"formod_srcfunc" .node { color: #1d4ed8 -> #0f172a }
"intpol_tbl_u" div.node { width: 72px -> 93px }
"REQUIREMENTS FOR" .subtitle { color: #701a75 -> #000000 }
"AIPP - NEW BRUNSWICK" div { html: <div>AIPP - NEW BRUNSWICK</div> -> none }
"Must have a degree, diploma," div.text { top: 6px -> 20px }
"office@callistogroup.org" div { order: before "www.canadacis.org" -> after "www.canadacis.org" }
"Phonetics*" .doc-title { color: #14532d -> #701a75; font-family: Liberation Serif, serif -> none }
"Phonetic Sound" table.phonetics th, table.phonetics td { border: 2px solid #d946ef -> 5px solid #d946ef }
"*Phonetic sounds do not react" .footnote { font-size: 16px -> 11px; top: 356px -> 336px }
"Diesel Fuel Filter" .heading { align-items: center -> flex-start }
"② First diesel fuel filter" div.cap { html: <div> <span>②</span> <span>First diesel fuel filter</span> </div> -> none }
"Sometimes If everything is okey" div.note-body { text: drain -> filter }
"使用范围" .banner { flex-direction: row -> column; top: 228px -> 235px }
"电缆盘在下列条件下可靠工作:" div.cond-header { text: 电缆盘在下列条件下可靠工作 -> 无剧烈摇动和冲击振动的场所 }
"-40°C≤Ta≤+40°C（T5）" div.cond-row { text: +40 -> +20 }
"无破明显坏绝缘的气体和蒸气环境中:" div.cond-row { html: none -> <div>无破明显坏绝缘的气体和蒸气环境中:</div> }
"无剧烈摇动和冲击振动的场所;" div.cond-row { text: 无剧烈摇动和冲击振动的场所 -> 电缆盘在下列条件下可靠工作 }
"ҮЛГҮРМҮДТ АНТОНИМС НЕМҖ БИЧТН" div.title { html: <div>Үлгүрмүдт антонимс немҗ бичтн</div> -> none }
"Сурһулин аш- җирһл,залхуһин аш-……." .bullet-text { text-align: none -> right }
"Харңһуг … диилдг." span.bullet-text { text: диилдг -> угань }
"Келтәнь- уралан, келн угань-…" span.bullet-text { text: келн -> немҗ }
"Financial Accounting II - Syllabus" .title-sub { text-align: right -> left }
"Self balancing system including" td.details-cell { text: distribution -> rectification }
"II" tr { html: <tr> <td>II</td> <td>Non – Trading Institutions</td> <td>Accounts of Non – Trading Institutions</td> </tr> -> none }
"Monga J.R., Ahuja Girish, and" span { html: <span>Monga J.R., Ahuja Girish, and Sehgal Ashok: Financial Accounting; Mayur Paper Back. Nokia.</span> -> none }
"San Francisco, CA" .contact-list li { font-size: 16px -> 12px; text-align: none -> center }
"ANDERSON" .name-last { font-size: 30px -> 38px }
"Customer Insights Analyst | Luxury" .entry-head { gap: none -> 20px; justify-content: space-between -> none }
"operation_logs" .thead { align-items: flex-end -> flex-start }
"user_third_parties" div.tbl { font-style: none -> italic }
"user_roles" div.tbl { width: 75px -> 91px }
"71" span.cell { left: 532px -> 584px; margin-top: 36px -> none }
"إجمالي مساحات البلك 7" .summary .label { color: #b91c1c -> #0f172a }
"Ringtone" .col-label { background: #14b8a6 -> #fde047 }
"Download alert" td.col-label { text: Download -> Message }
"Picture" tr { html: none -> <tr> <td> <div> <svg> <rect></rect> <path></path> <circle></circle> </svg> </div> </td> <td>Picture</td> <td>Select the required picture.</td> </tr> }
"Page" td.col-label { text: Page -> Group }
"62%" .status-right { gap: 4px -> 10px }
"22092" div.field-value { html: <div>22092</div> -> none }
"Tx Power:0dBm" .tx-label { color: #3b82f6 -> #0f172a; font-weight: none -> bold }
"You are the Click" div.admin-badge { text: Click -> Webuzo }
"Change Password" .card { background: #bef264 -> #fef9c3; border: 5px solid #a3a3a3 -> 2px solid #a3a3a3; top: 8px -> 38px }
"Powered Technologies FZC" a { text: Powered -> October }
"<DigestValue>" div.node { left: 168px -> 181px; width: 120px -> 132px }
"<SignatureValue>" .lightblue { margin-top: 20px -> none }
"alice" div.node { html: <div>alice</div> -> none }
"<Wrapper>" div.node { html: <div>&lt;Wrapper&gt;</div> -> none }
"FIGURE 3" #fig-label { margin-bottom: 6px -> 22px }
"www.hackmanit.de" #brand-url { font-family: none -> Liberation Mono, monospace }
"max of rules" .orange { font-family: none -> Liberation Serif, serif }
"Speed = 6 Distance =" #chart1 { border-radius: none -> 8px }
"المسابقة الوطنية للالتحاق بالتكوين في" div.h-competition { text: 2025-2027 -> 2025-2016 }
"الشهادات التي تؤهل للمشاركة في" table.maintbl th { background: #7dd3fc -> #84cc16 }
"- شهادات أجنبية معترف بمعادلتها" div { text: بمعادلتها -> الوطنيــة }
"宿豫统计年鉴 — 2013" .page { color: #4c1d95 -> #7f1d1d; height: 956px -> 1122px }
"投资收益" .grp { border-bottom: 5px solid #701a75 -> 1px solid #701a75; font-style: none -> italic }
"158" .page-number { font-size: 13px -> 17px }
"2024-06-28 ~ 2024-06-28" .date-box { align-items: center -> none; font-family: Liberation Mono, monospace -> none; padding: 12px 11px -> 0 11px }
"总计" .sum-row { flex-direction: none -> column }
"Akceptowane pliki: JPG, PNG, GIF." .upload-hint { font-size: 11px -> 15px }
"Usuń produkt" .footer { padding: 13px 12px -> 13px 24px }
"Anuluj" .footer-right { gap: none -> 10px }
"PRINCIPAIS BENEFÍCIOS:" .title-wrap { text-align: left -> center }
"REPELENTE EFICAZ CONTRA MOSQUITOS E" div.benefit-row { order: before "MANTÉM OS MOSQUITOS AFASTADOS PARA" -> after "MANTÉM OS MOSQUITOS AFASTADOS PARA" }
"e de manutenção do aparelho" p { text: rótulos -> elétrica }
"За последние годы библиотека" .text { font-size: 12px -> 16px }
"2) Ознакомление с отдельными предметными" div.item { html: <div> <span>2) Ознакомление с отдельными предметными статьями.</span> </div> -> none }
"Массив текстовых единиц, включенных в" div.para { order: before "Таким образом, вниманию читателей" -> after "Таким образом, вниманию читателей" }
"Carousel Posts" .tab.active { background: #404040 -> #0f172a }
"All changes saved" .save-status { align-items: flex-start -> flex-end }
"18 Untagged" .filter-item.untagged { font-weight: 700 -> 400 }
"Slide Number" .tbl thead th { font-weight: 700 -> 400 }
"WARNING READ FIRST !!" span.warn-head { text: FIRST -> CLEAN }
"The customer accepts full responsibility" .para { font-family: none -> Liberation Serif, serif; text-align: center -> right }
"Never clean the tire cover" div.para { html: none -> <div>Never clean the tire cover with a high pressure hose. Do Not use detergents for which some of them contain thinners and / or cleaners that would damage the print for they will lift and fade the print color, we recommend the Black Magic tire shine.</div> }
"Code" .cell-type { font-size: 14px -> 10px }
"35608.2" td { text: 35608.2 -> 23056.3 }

┄┄┄┄┄┄┄┄┄┄

What is expected
When a line in the listing includes the word "left", report that line in full.

Solution for this task
"Financial Accounting II - Syllabus" .title-sub { text-align: right -> left }
"71" span.cell { left: 532px -> 584px; margin-top: 36px -> none }
"<DigestValue>" div.node { left: 168px -> 181px; width: 120px -> 132px }
"PRINCIPAIS BENEFÍCIOS:" .title-wrap { text-align: left -> center }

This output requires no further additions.